== DATA RECORDS ==

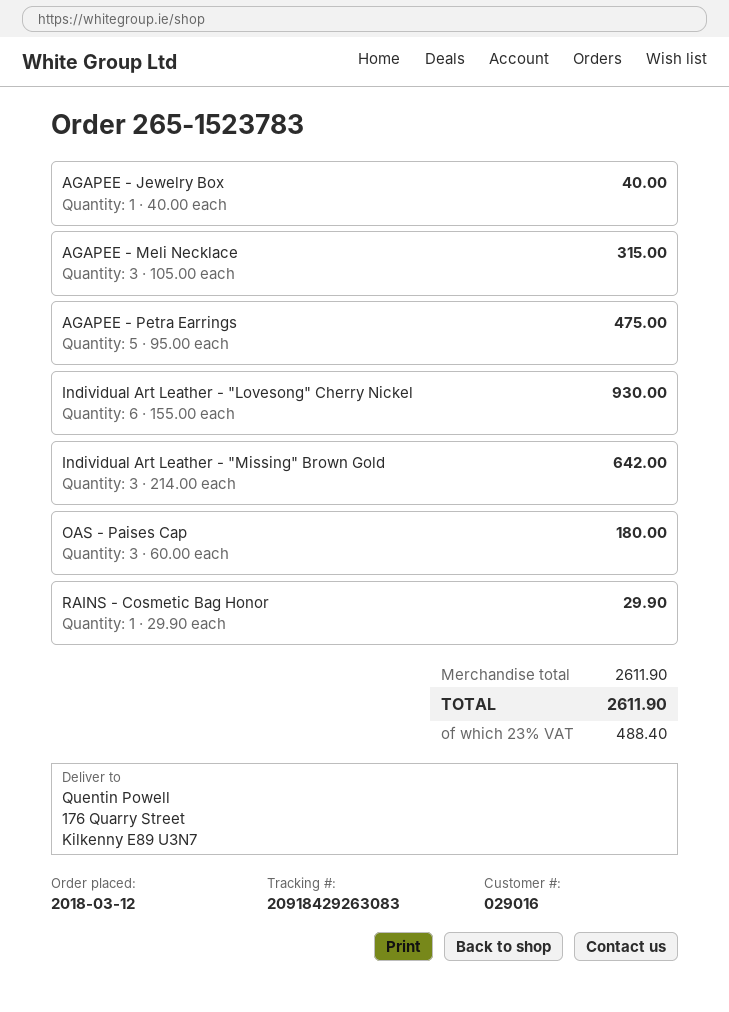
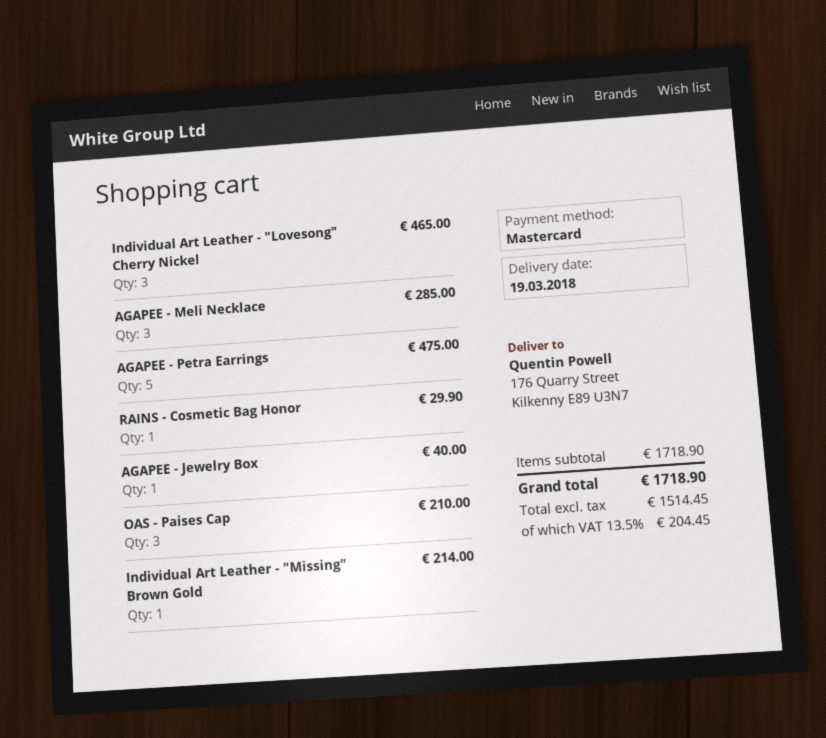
AGAPEE - Meli Necklace: 3 for 315.00 -> 3 for 285.00
Individual Art Leather - "Lovesong" Cherry Nickel: 6 for 930.00 -> 3 for 465.00
Individual Art Leather - "Missing" Brown Gold: 3 for 642.00 -> 1 for 214.00
OAS - Paises Cap: 3 for 180.00 -> 3 for 210.00
subtotal: 2611.90 -> 1718.90
tax: 23% = 488.40 -> 13.5% = 204.45
total: 2611.90 -> 1718.90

===

» EXERCISE DETAILS
In the data above, find each line that has the word "Leather" and copy it out.

» WRITTEN REPLY
Individual Art Leather - "Lovesong" Cherry Nickel: 6 for 930.00 -> 3 for 465.00
Individual Art Leather - "Missing" Brown Gold: 3 for 642.00 -> 1 for 214.00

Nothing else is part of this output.